Marcela, de mediana estatura y tez trigueña, revisa que el campamento que instalaron para recibir a sus "camaradas", como los llama ella, esté listo. Hombres y mujeres organizan carpas en un terreno contiguo donde quedará el punto San Antonio. En el mismo municipio se establecerá otro espacio de desmovilización, Santa Rosa, y un puesto de recepción que estará en el sector conocido como San José de Los Monos.

Han construido improvisadas áreas de cocina, de alimentación, oficinas, un aula y salones para reuniones. En toda la entrada al campamento llama la atención el letrero: "Nuestra única arma será la palabra".

"Siempre hay inquietudes de los guerrilleros, porque en 52 años no hemos podido por la vía meramente política hacer la lucha, y ya hemos hecho varios intentos de despojarnos del arma, esperamos que éste sea el último ejercicio para dar el paso definitivo a la construcción de la paz".

La mujer, de 50 años, oriunda del Meta —oriente del país—, viste de camuflaje y en su brazo izquierdo tiene el brazalete con la bandera y el escudo de las FARC. Porta también un fusil. Sonríe y con orgullo manifiesta que lleva 30 años en la guerrilla, 30 años de guerra. "De optimismo, pero también a veces de dudas".
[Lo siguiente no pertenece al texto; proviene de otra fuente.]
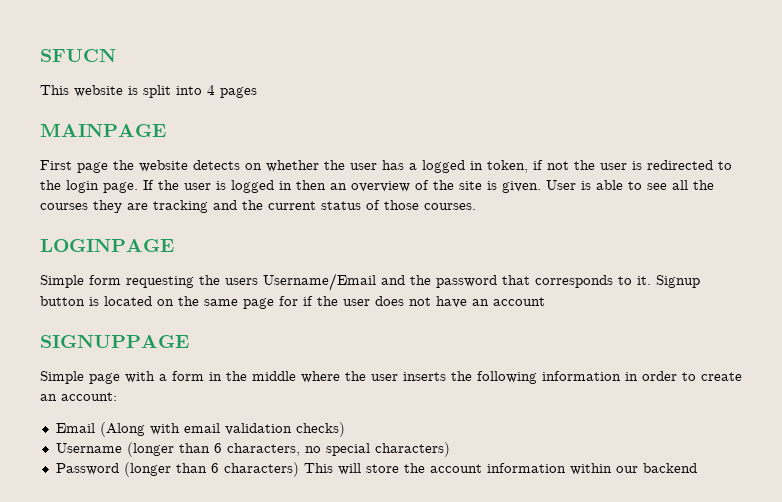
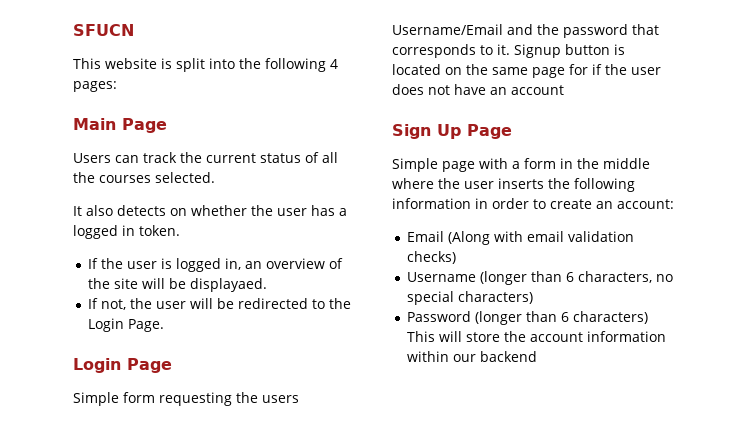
[207,85,257,98] [40,123,166,137] [40,160,188,173] 4 pages // MAINPAGE // First page the website -> [239,58,338,72] [73,81,117,92] [73,118,167,133] [73,152,338,163] [73,172,215,183] [73,205,113,216] the following 4 pages: // Main Page // Users can track the current status of all the courses selected. // It also
[487,160,732,173] [40,180,138,193] token, if not the user is redirected to the login page. -> [139,225,180,236] token. //
[279,180,326,190] in then -> [225,258,242,270] in,
[487,180,714,193] [40,200,476,213] [40,239,174,252] is given. User is able to see all the courses they are tracking and the current status of those courses. // LOGINPAGE -> [142,278,268,292] [88,298,352,310] [88,318,165,332] [73,358,172,373] will be displayaed. // If not, the user will be redirected to the Login Page. // Login Page
[40,335,189,348] SIGNUPPAGE -> [392,124,512,139] Sign Up Page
Marcela González sostiene que siempre ha vivido la violencia "porque en la casa viví la violencia del hambre, la falta de educación. Nunca conocí que mi mamá fuera donde un médico, que me llevaran donde un médico, porque no había plata".

Son realidades que permiten hacer memoria de los inicios de las FARC, una guerrilla que se conformó en la década del 60 por un grupo de campesinos con ideales comunistas que se alzaron en armas como una forma de exigirle al Estado que resolviera necesidades como la distribución de la tierra y acceso a mejores condiciones.

La vida de Marcela ha pasado entre armas, entrenamiento militar y largas caminatas. "La guerra nuestra fue móvil, uno podía estar de un lado para otro. He estado en varias estructuras".

Con la mirada fija en el horizonte, recuerda que dentro de la guerrilla ha cumplido varios roles, ha estado en la línea de combate pero también en procesos de orientación política.